/---

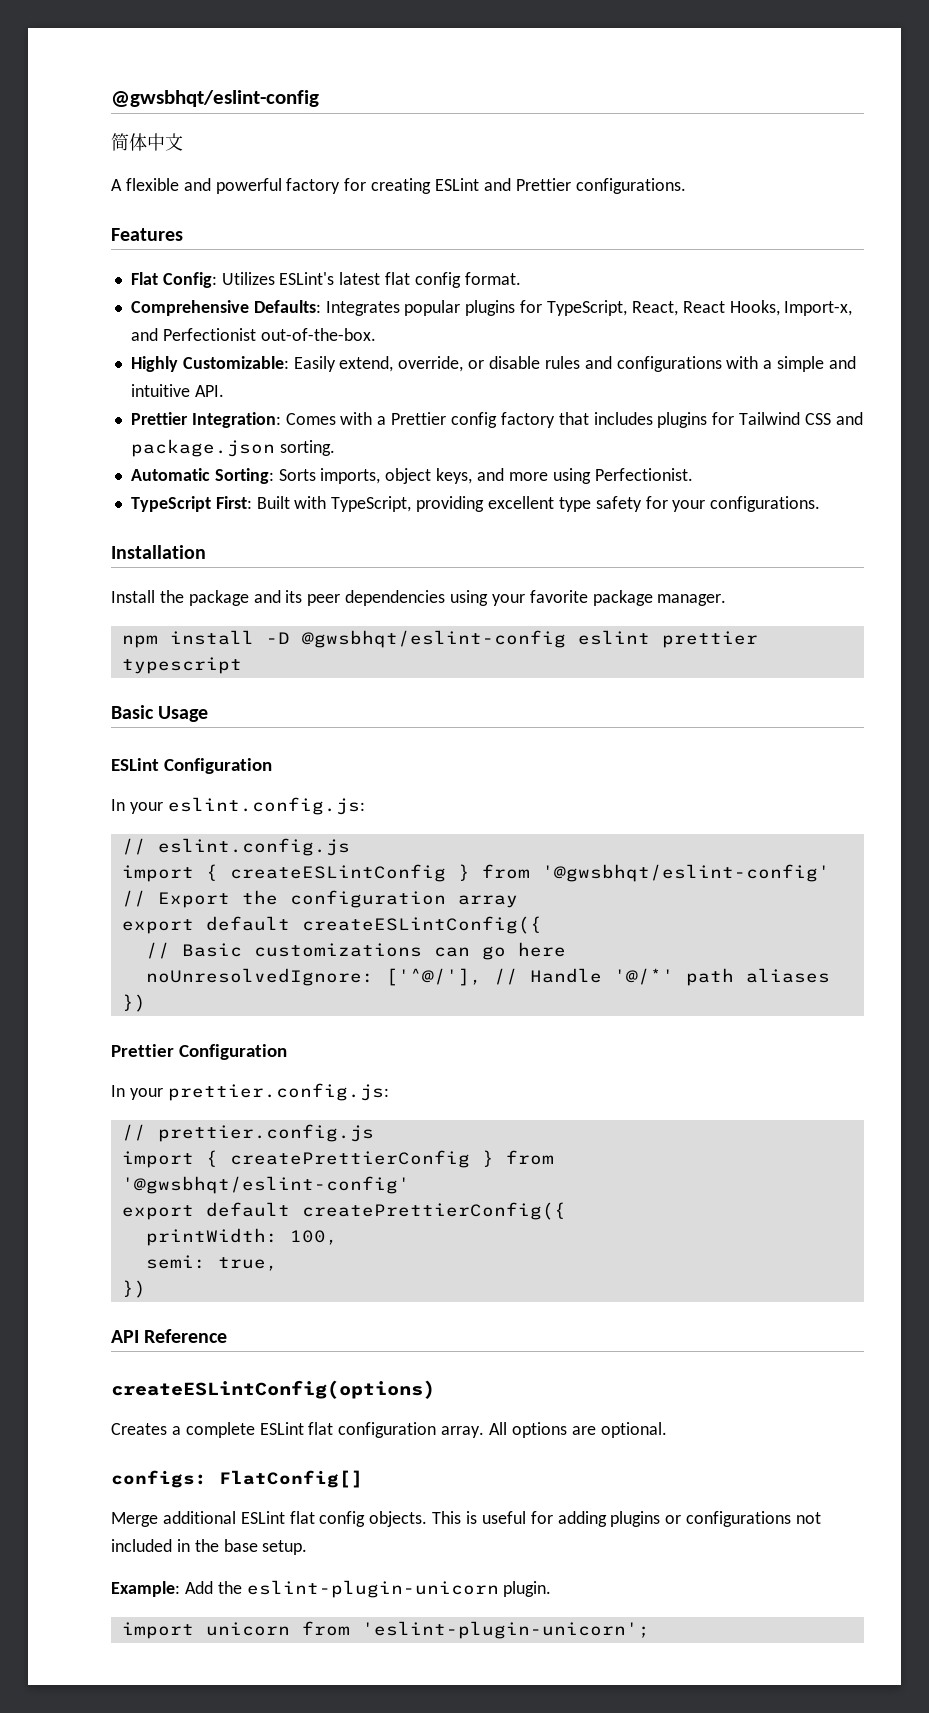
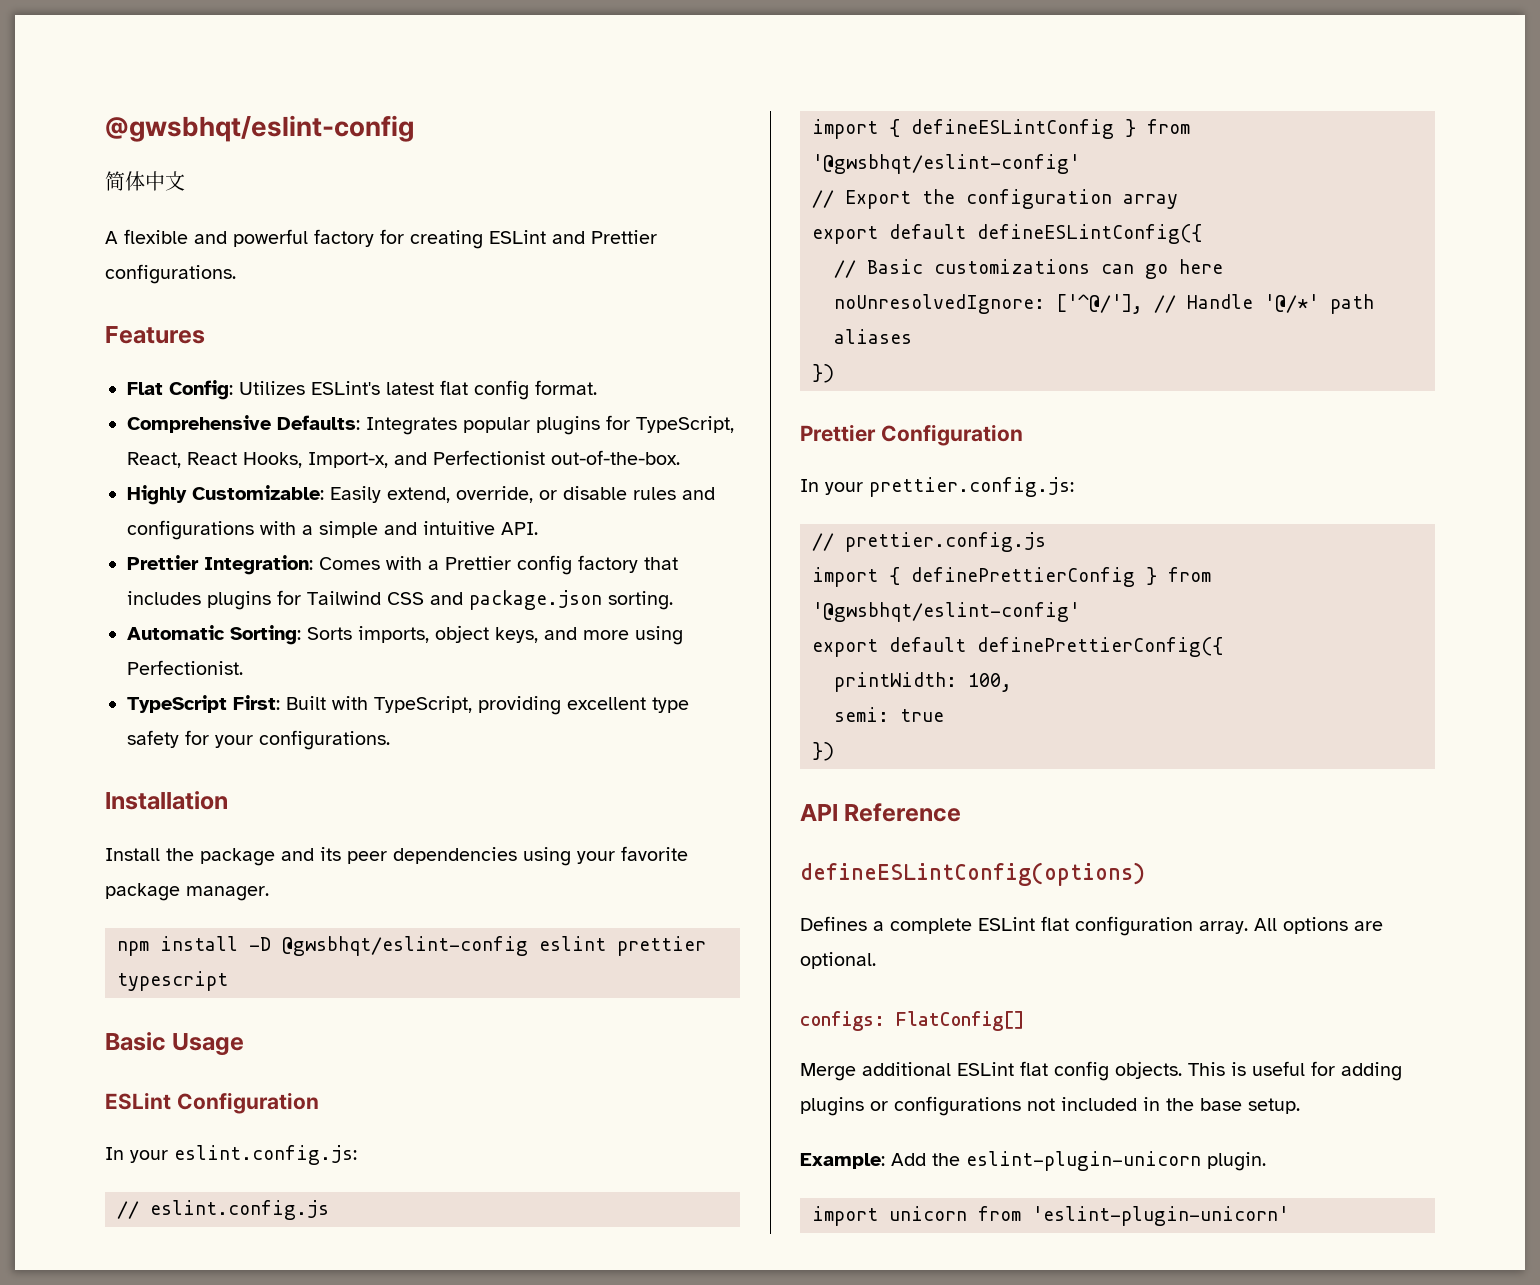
- import { createESLintConfig } from '@gwsbhqt/eslint-config'
+ import { defineESLintConfig } from '@gwsbhqt/eslint-config'
- export default createESLintConfig({
+ export default defineESLintConfig({
- import { createPrettierConfig } from '@gwsbhqt/eslint-config'
+ import { definePrettierConfig } from '@gwsbhqt/eslint-config'
- export default createPrettierConfig({
+ export default definePrettierConfig({
- semi: true,
+ semi: true
- createESLintConfig(options)
- Creates a complete ESLint flat configuration array.
+ defineESLintConfig(options)
+ Defines a complete ESLint flat configuration array.
- import unicorn from 'eslint-plugin-unicorn';
+ import unicorn from 'eslint-plugin-unicorn'

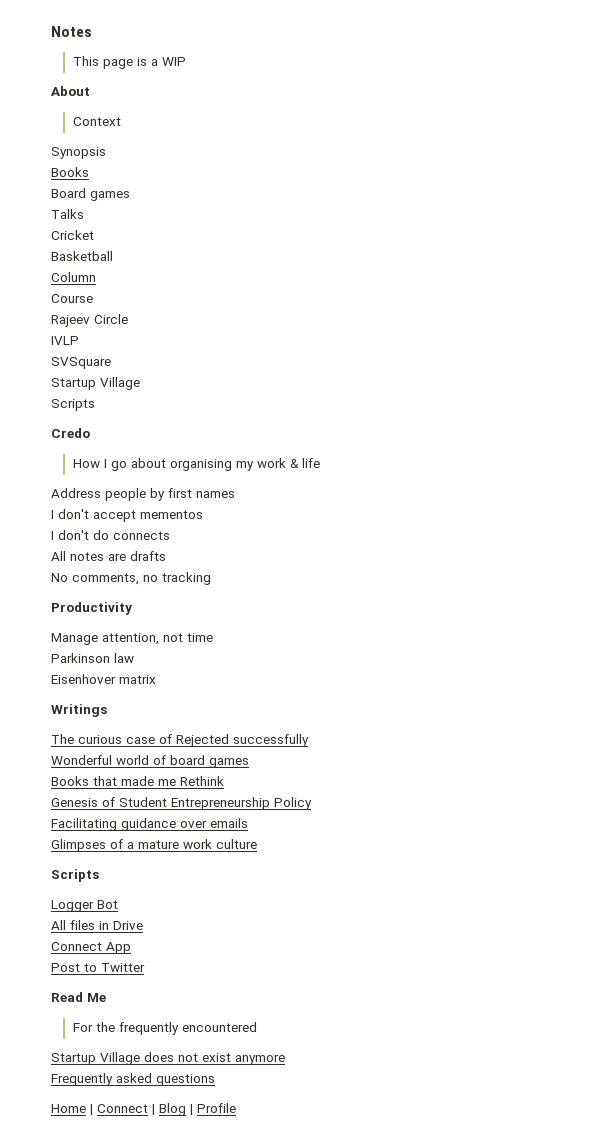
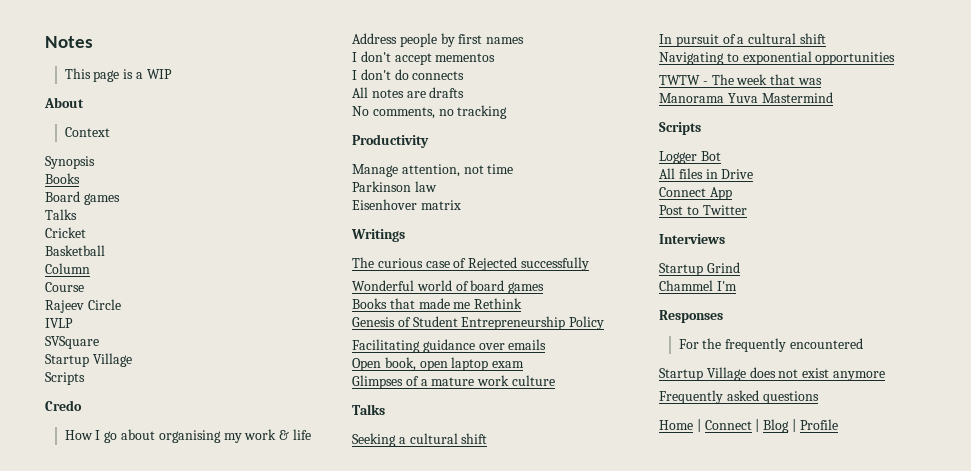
+ Open book, open laptop exam
  Glimpses of a mature work culture
+ Talks
+ Seeking a cultural shift
+ In pursuit of a cultural shift
+ Navigating to exponential opportunities
+ TWTW - The week that was
+ Manorama Yuva Mastermind
- Read Me
+ Interviews
+ Startup Grind
+ Chammel I'm
+ Responses

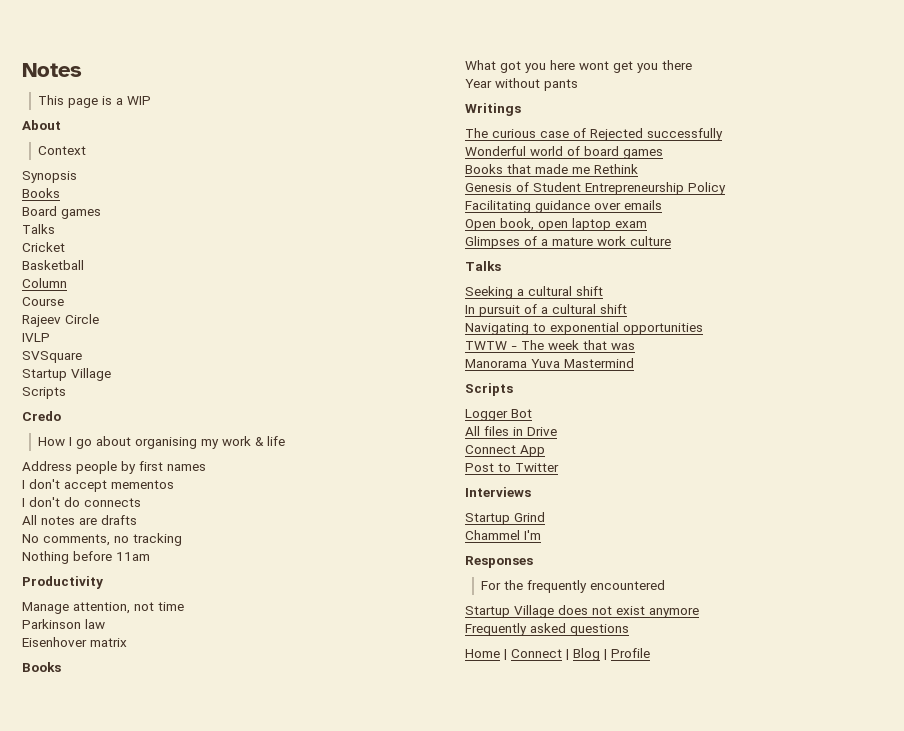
+ Nothing before 11am
  Eisenhover matrix
+ Books
+ What got you here wont get you there
+ Year without pants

\---

Work instruction
Retype the entire listing exactly as it appears, dropping only the pictures.

Written reply
- import { createESLintConfig } from '@gwsbhqt/eslint-config'
+ import { defineESLintConfig } from '@gwsbhqt/eslint-config'
- export default createESLintConfig({
+ export default defineESLintConfig({
- import { createPrettierConfig } from '@gwsbhqt/eslint-config'
+ import { definePrettierConfig } from '@gwsbhqt/eslint-config'
- export default createPrettierConfig({
+ export default definePrettierConfig({
- semi: true,
+ semi: true
- createESLintConfig(options)
- Creates a complete ESLint flat configuration array.
+ defineESLintConfig(options)
+ Defines a complete ESLint flat configuration array.
- import unicorn from 'eslint-plugin-unicorn';
+ import unicorn from 'eslint-plugin-unicorn'

+ Open book, open laptop exam
  Glimpses of a mature work culture
+ Talks
+ Seeking a cultural shift
+ In pursuit of a cultural shift
+ Navigating to exponential opportunities
+ TWTW - The week that was
+ Manorama Yuva Mastermind
- Read Me
+ Interviews
+ Startup Grind
+ Chammel I'm
+ Responses

+ Nothing before 11am
  Eisenhover matrix
+ Books
+ What got you here wont get you there
+ Year without pants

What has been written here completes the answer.